Monday, September 04, 2006

Corporate guidelines for companies with public corporate blog sites - an article from Fredrik Wackå

We created a small group of people in our company to help our customers prepare and implement Corporate Guidelines for the company blog sites they build with our system. We have especially focused on the ones that have public access besides the Internal communication and knowledge management features as goals. We started preparing documents and example guidelines that are available from the corporations that already have those in place – good better and best… We actually could not find bad ones. While we were doing that I found a very, very nice article called “Policies compared: Today's corporate blogging rules” form Fredrik Wackå from Malmö, Sweden. He is with W PR & Information AB. I would like to personally thank him for the wonderful article he put together. Thank you, Fredrik. The article is great and everybody dealing with corporate blogging should read it.

I will be posting some more information about similar pieces but I really wanted to start with this one.

Sunday, September 03, 2006

About Corporate Blogging, search engines and how to use the corporate blog to attract traffic

I got a couple of questions this week forwarded to me from our sales team and sent directly from some of our customers. Will the corporate blog site get the company more exposure? That is a question with several “Yes's” as answers and with several “If's” too. Yes, the corporate blog will definitely help you get better search engine ranking and drive more traffic to your website. But you also have to help the situation. It will not happen by itself. You have to do your homework and keep doing it all the time.

You have to know first that Google and Yahoo have different indexing mechanisms and this brings different results to both search engines. You also have to know that usually the blogging software you are using and especially our system will automatically ping the main blog search engines but each corporate blog’s administrator will have to help too. For example: manual submission to Blogpulse is required and creating a corporate or personal profile at Technorati will help significantly. The easy part of it ends here - that is what I have always told all corporate bloggers, not only our own customers.

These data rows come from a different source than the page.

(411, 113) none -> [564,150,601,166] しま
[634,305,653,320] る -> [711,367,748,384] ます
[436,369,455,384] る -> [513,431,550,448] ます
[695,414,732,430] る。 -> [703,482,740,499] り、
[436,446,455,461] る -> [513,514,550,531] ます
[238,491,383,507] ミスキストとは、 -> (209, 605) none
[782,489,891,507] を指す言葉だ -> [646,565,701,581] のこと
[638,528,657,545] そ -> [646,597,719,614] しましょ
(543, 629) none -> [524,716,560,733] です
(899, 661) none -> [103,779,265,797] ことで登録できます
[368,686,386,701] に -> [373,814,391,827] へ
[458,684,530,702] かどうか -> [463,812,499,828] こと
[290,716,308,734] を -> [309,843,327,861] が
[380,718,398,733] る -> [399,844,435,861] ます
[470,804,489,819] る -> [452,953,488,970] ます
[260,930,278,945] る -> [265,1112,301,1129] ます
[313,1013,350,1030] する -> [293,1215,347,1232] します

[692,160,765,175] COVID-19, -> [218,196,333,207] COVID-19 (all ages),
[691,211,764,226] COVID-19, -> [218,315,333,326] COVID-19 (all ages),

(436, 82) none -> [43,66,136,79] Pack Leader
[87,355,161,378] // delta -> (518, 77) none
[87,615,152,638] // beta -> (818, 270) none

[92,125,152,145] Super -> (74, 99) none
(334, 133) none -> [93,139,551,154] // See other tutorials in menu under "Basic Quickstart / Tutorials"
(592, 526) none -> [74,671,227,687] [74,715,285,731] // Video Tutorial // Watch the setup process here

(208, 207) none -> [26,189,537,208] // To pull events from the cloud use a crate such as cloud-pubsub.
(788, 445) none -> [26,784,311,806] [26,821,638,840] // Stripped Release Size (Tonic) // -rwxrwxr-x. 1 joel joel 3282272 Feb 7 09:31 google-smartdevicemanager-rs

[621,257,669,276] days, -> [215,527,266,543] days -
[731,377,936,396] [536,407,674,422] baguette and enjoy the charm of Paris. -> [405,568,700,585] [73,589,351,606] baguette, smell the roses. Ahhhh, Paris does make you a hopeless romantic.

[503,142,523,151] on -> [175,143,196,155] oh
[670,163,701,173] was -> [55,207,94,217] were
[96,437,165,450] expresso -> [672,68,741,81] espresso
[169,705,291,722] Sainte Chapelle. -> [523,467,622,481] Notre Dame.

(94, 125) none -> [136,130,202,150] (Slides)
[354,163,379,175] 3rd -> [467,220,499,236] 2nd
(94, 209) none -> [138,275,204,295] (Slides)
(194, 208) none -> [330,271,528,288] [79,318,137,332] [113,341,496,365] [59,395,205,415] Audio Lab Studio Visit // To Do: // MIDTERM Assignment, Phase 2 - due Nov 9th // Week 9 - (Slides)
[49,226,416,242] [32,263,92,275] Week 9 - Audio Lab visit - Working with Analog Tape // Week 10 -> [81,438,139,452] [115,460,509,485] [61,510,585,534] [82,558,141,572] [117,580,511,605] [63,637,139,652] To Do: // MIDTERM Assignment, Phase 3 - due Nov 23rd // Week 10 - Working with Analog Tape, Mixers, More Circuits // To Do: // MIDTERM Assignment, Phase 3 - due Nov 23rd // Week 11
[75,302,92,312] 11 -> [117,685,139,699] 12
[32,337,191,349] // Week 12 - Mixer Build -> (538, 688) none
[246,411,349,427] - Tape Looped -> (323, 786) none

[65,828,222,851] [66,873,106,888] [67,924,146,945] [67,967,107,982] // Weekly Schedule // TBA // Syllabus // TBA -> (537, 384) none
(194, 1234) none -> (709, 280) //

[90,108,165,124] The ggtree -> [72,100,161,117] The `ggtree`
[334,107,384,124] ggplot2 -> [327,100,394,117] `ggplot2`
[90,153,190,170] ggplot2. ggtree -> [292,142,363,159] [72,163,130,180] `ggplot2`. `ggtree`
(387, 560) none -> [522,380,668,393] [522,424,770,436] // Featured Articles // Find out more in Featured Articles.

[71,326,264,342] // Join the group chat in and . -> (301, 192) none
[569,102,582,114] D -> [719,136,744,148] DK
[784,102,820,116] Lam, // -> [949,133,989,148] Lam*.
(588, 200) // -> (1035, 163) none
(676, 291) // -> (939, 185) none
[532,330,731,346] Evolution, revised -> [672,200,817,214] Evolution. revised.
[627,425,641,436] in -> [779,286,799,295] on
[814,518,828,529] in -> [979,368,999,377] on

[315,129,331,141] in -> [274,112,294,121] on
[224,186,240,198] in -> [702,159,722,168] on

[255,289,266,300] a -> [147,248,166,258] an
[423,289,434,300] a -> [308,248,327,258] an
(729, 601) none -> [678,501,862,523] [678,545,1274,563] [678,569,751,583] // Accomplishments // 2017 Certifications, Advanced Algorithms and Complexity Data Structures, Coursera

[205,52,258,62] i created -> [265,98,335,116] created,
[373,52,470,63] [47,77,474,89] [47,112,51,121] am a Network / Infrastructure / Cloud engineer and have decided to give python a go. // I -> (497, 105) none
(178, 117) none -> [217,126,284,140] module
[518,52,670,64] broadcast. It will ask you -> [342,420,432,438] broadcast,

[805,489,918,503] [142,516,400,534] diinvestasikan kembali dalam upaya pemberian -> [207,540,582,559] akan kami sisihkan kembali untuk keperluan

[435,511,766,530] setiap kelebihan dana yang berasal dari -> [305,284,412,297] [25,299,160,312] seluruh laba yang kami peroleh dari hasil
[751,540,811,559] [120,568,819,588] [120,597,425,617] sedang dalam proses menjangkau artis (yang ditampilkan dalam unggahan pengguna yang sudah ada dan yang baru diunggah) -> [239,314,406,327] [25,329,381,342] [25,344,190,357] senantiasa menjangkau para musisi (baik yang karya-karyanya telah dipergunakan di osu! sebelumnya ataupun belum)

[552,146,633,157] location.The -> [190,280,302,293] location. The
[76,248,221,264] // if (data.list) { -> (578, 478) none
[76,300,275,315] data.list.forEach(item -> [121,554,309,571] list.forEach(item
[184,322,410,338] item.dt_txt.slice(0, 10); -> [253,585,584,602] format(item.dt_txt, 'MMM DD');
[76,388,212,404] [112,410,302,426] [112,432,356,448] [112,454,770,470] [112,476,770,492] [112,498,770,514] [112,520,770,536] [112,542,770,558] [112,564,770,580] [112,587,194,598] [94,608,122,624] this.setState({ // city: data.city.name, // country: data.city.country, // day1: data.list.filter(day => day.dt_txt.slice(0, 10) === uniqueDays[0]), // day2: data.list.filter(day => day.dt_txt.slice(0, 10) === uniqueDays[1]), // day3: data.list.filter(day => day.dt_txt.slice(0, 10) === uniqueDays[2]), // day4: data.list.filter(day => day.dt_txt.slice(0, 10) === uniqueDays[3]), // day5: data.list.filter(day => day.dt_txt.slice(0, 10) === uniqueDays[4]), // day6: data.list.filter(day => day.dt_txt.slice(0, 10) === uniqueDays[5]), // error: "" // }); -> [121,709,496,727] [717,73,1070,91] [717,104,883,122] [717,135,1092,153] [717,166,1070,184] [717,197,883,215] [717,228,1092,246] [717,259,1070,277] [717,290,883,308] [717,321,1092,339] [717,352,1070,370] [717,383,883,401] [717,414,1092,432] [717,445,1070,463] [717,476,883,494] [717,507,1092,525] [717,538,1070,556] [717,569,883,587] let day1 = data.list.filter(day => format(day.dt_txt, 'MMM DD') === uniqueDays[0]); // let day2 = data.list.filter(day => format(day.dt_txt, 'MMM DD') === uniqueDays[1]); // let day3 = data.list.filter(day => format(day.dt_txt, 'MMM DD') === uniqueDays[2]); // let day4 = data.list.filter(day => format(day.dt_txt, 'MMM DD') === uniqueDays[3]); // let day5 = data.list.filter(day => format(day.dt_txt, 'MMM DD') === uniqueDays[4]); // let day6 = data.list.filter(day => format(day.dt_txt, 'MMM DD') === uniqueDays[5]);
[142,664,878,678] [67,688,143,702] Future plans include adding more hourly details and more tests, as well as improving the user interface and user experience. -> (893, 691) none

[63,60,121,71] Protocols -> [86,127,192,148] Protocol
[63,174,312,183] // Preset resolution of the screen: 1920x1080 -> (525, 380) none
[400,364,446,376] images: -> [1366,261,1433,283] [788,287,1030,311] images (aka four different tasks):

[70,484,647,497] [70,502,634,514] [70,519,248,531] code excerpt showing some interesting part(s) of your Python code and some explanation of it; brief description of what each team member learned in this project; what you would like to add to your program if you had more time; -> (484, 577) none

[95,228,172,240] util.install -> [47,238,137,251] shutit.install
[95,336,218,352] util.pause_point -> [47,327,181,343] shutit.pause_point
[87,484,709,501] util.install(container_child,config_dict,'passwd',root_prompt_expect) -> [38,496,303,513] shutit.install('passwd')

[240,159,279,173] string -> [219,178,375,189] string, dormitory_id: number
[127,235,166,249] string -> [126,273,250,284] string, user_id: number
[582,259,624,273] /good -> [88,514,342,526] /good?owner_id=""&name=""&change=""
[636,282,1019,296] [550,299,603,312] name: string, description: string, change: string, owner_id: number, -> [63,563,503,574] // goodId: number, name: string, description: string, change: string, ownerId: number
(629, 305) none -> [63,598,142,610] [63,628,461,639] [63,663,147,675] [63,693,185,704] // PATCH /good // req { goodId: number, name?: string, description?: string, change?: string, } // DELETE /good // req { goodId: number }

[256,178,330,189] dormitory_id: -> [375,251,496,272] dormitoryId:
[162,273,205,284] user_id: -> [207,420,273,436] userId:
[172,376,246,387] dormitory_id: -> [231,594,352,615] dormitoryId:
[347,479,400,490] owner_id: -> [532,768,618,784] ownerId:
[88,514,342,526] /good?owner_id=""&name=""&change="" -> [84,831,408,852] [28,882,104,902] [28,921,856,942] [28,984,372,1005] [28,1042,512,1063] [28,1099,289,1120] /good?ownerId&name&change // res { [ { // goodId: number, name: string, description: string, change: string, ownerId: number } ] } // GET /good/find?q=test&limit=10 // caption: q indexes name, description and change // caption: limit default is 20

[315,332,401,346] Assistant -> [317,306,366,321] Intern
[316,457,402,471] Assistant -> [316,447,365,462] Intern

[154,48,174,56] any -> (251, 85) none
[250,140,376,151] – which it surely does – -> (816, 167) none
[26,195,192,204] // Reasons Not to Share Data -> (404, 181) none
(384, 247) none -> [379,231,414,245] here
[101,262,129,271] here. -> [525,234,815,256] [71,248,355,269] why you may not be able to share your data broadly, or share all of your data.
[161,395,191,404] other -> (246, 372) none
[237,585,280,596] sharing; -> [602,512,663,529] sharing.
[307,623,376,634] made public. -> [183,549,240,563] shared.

You have to blog guys! It is a blog! It needs attention, or you can say – it is a company, it needs work, it needs attention and care. Debbie Weil says: “Corporations do not blog, individuals do”. I could not agree more. My interpretation with the same meaning for quite some time now has been: “It is up to the people in one company, the employees and owners that care, that have to get organized and blog, communicate and discuss with customers, vendors, and last but not the least - between themselves. The company will not blog, it is the people inside that will”. Debbie Weil has worded it better and more precisely.

So, in order to really use the company blog as a tool you have to blog, you have to share your thoughts, worries and achievements with the world. That is the key.

One of the first issues is to create company blog guidelines. Another step is to select a team within your company or hire professionals to do it for you. My personal opinion is that an insider will do a better and faster job while the “hired guns” will take some time to step up properly. On the other hand the hired pros will not need time to learn what a corporate blog is and how to keep it alive. The CEO or any other member of the management is good to blog but this is not obligatory. Quite often regular employees or PR and Marketing Department members would do a better job.

Once this is in place - get the hot topics off the charts and the business plan, get the initial customer feedback and start writing about it. I can not stop repeating that you have to blog often; you have to keep the blog alive. It will be a mistake if you just put text in there and post for the sake of the daily obligation. Blog wisely! Choose the topics properly and have your own opinion in there. I think that if 3-5 posts a week appear on your company blog per blogger – that will be something. Check blog statistics daily, most popular articles, most popular search terms, search engine links and visit durations – everything is important to properly monitor and direct the company blog.

Another important step is to have the company bloggers read and comment other people’s and companies' blogs. Identify yourself and your company blog to the world by making other people’s efforts and achievements worthwhile.

The content available in the Cyberspace is vast, the Blogosphere is growing rapidly. Content creation on your blog will not be important unless it is specific, focused, precise and has a personal touch.

Saturday, September 02, 2006

The Corporate Blogging Book by Debbie Weil - this is a must-have book for the corporate blogging community members, and not only! The book is great!


After Tanya spotted the book on a bookshop window I got it about 10 days ago. Since we were releasing a couple of new customers and pilot testers I was kind of busy and managed to look at the book just last night. I have to say that BY now it is already read and remarks are done both on the book (sorry Debbie, I sometimes make small comments with a pencil) and on a couple of sheets. I am also getting another copy from the local Barnes and Noble store to bring to our European office as this is not available in Europe yet.

Guys and girls, you have to read The Corporate Blogging Book - you will find basic information about the blogs initially, about the corporate blogs, answers of the most common issues standing in front of anyone planning to enter the corporate blogosphere and perfect examples... Then more and more profound and detailed info and research materials about corporate blogging and business networking. The book has very nice comments on some of the CEO's blogs, examples of some prominent corporate bloggers and comments on large and small corporate blogs.

The Corporate Blogging Book by Debbie Weil also has examples and comments for corporate blogging guidelines and other legal issues to consider as well as some nice and very probable direction where the corporate blogging will head. I definately recommend this book for everyone.